Optical microscope for SRNML core user facility – proposal led by Iman Ghamarian (Aerospace and Mechanical Engineering), Tingting Gu (Biology), Yingtao Liu (Aerospace and Mechanical Engineering), and Andrew Elwood Madden (SRNML)
The Keyence VHX-7000 series, a 4K, ultra-high-accuracy optical microscope, will be managed by the Samuel Roberts Noble Microscopy Laboratory, a shared-use core facility. In their proposal, Ghamarian et al. say the microscope will address multidisciplinary needs for high-resolution visible-light imaging with a wide field of view for materials such as metals, polymers, composites, geomaterials, biological and archaeological samples.
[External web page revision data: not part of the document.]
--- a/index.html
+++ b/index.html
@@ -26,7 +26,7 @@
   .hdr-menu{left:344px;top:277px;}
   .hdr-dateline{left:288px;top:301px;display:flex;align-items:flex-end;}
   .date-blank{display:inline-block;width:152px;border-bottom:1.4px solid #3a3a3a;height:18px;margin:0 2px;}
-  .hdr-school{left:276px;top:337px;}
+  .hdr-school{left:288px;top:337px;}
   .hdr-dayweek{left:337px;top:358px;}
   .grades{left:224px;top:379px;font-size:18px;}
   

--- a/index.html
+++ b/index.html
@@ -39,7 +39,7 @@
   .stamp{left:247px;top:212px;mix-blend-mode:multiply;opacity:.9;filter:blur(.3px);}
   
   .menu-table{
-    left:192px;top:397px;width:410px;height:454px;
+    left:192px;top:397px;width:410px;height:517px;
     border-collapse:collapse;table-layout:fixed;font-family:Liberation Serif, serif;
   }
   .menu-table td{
Specifically, the microscope will allow users “to easily and rapidly collect very high-quality images up to 6000x and data sets that can be used for 3D surface rendering and analysis” and will support research and education in fabrication and characterization across length scales via correlative data analysis.
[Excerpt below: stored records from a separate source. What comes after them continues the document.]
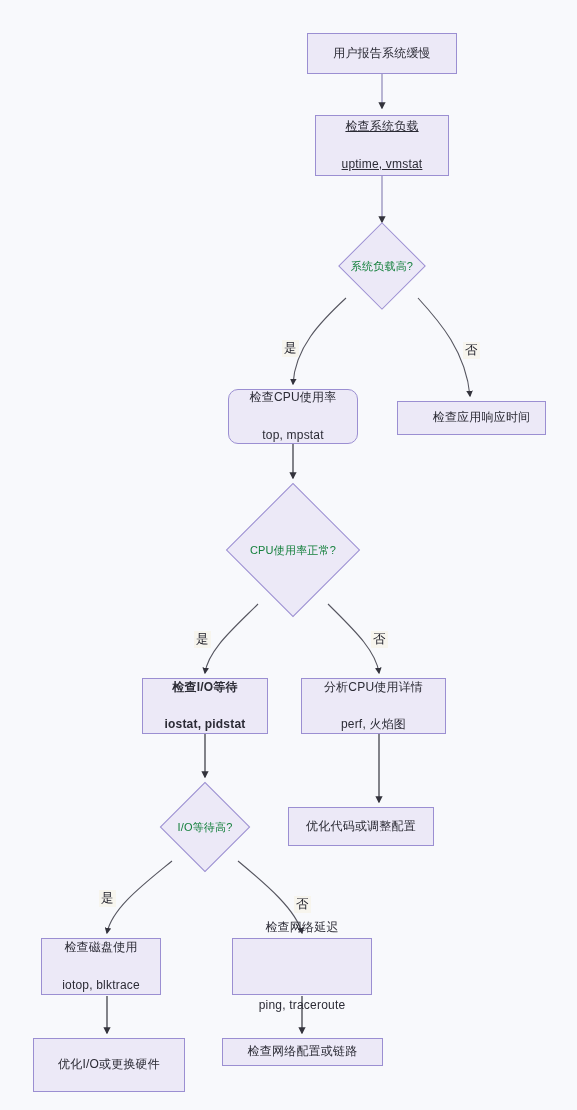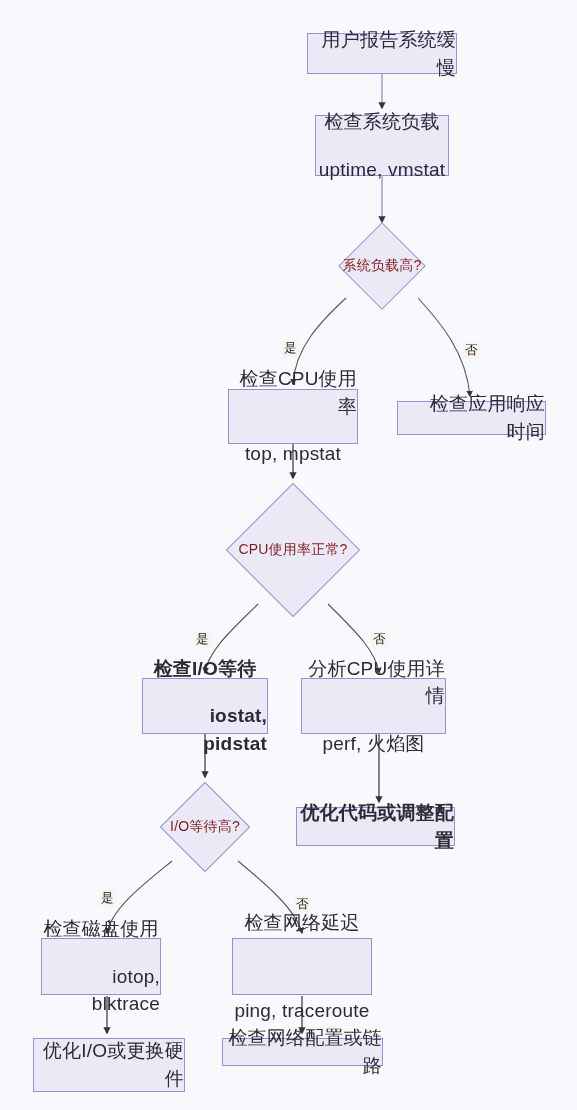--- a/index.html
+++ b/index.html
@@ -36,8 +36,8 @@
     flex-direction: column;
     align-items: center;
     justify-content: center;
-    text-align: right;
-    font-size: 19px;
+    text-align: left;
+    font-size: 12px;
     line-height: 1.45;
     letter-spacing: 0.2px;
   }

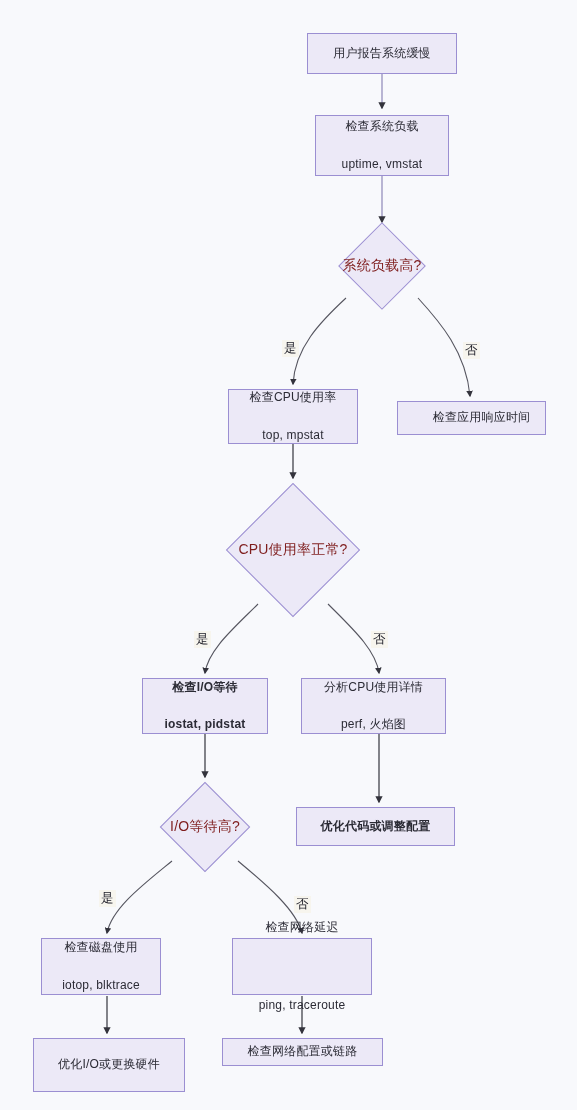--- a/index.html
+++ b/index.html
@@ -123,7 +123,7 @@
     <span>用户报告系统缓慢</span>
   </div>
 
-  <div class="node" style="left:315px; top:115px; width:134px; height:61px;">
+  <div class="node" style="left:315px; top:115px; width:134px; height:61px;text-decoration:underline;">
     <span>检查系统负载</span>
     <span class="line2">uptime, vmstat</span>
   </div>

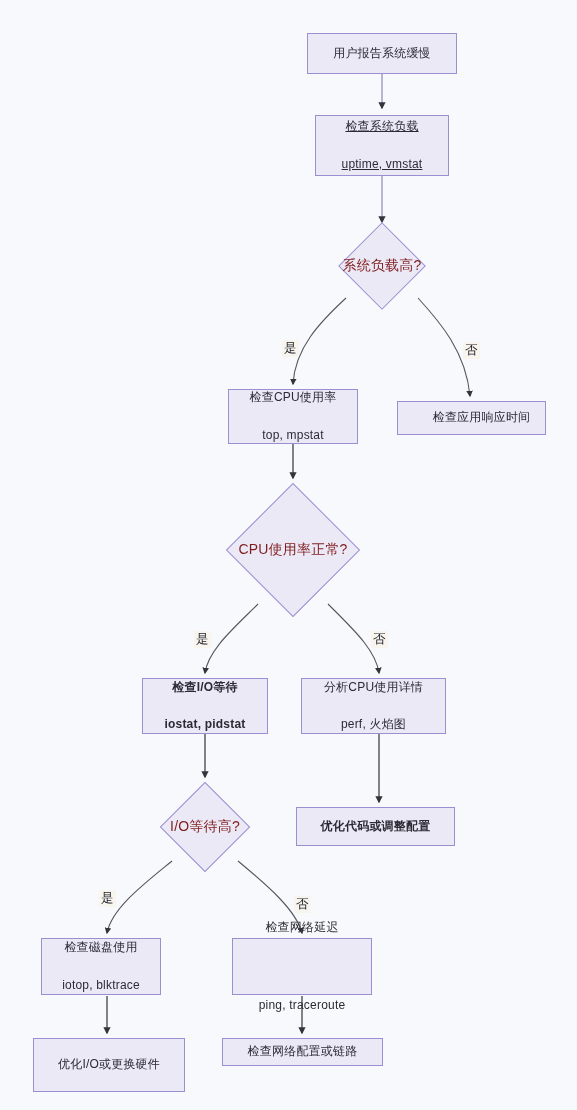--- a/index.html
+++ b/index.html
@@ -63,8 +63,8 @@
   .decision .dlabel {
     position: relative;
     z-index: 2;
-    font-size: 14px;
-    color: #7f1d1d;
+    font-size: 11px;
+    color: #15803d;
     white-space: nowrap;
     letter-spacing: 0.2px;
     text-align: center;

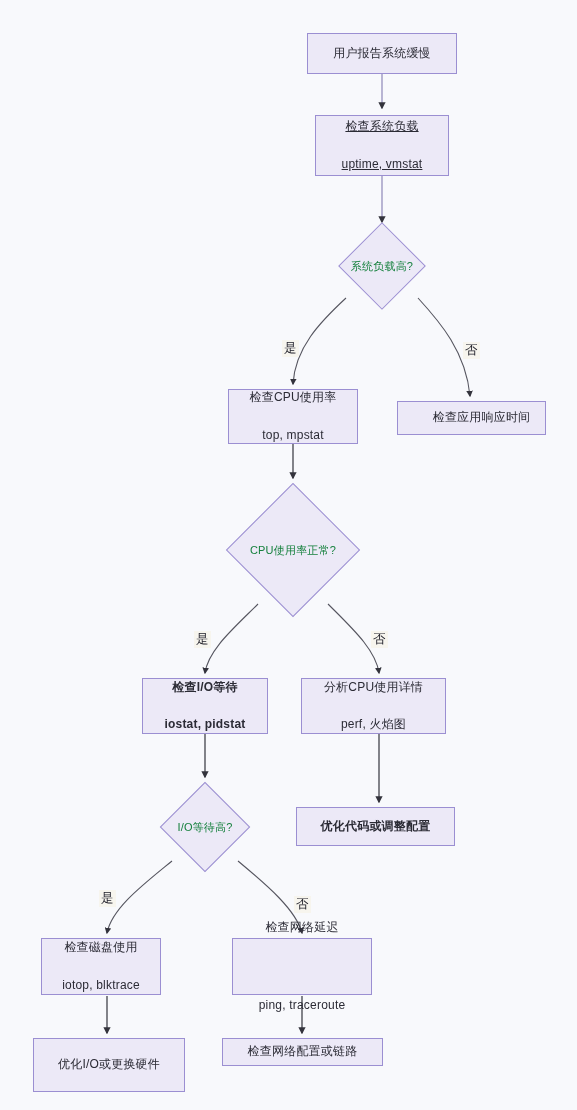--- a/index.html
+++ b/index.html
@@ -136,7 +136,7 @@
   <div class="edge-label" style="left:282px; top:340px;">是</div>
   <div class="edge-label" style="left:463px; top:342px;">否</div>
 
-  <div class="node" style="left:228px; top:389px; width:130px; height:55px;">
+  <div class="node" style="left:228px; top:389px; width:130px; height:55px;border-radius:10px;">
     <span>检查CPU使用率</span>
     <span class="line2">top, mpstat</span>
   </div>

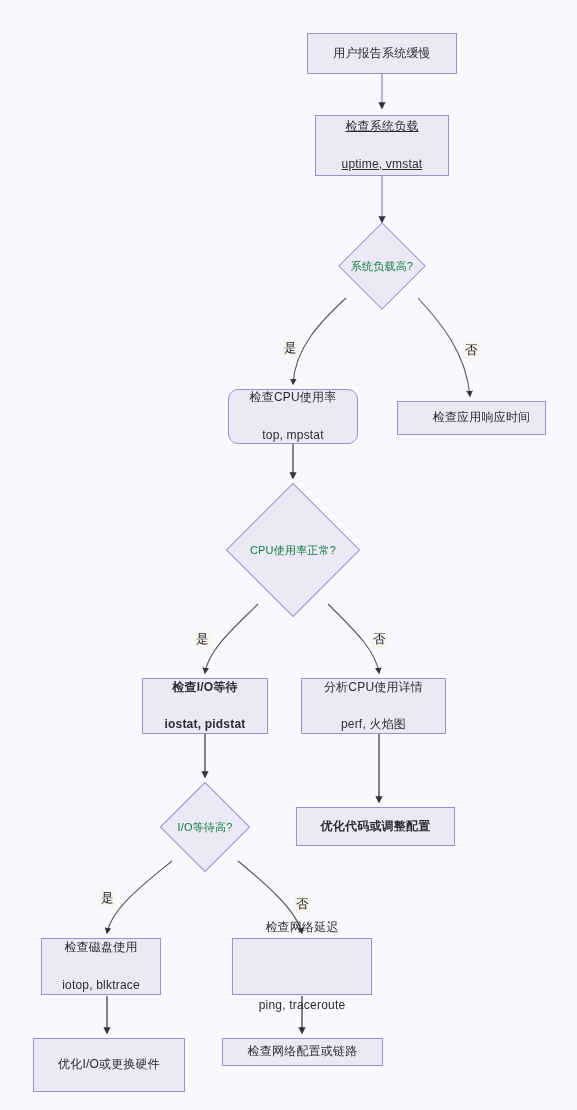--- a/index.html
+++ b/index.html
@@ -168,7 +168,7 @@
     <span class="dlabel">I/O等待高?</span>
   </div>
 
-  <div class="node" style="left:296px; top:807px; width:159px; height:39px;font-weight:bold;">
+  <div class="node" style="left:288px; top:807px; width:146px; height:39px;">
     <span>优化代码或调整配置</span>
   </div>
Green Hippo 3-D Projection Mapper – proposal led by Helmerich School of Drama Director Seth Gordon with drama faculty Jon Young, Richard Sprecker, Uldarico Sarmiento, Renée Brode, as well as University Theatre Technical Director Ashley Hungerford and University Theatre Production Electrician Eric Stehl
The Green Hippo will enable students, faculty and staff in the Helmerich School of Drama to learn and create with project mapping, a 3-D video projection technique using light and colors to project visual images on irregular shapes and non-flat surfaces. Gordon says faculty and students will use this device in University Theatre productions, “making it an experiential learning opportunity fundamental to the success of productions associated with the Schools of Drama, Musical Theatre, Dance, and Music.” The Hippotizer is also highly energy efficient and will enable technical and creative advancements in a way that is environmentally sustainable. With this equipment, OU Drama will become a regional leader in design and production of all forms of entertainment. OU faculty and staff knowledge of how to operate and use the equipment in creative ways will increase their creative and professional capabilities, providing them with unique skills and knowledge.
Electroporator for High-Efficiency Cas9 Gene Editing – proposal led by Department of Chemistry and Biochemistry Associate Professor Rakhi Rajan, Zhibo Yang and Laura-Isobel McCall, as well as Stefan Wilhelm (Stephenson School of Biomedical Engineering)
The Neon transfection system will be used to reliably perform gene editing experiments and decrease variability found through current chemical transfection methods. This model can support protein, RNA and DNA transfection, which will enable researchers to test a range of different CRISPR-Cas9 delivery options. In the proposal Rajan said, “…the targetability of natively low editable sites can be drastically improved. Neon transfector’s adjustable parameters for electric pulses makes this instrument adaptable to a wide range of cell lines, which will be important to adapt to future scientific requirements including collaborative research using new cell models.”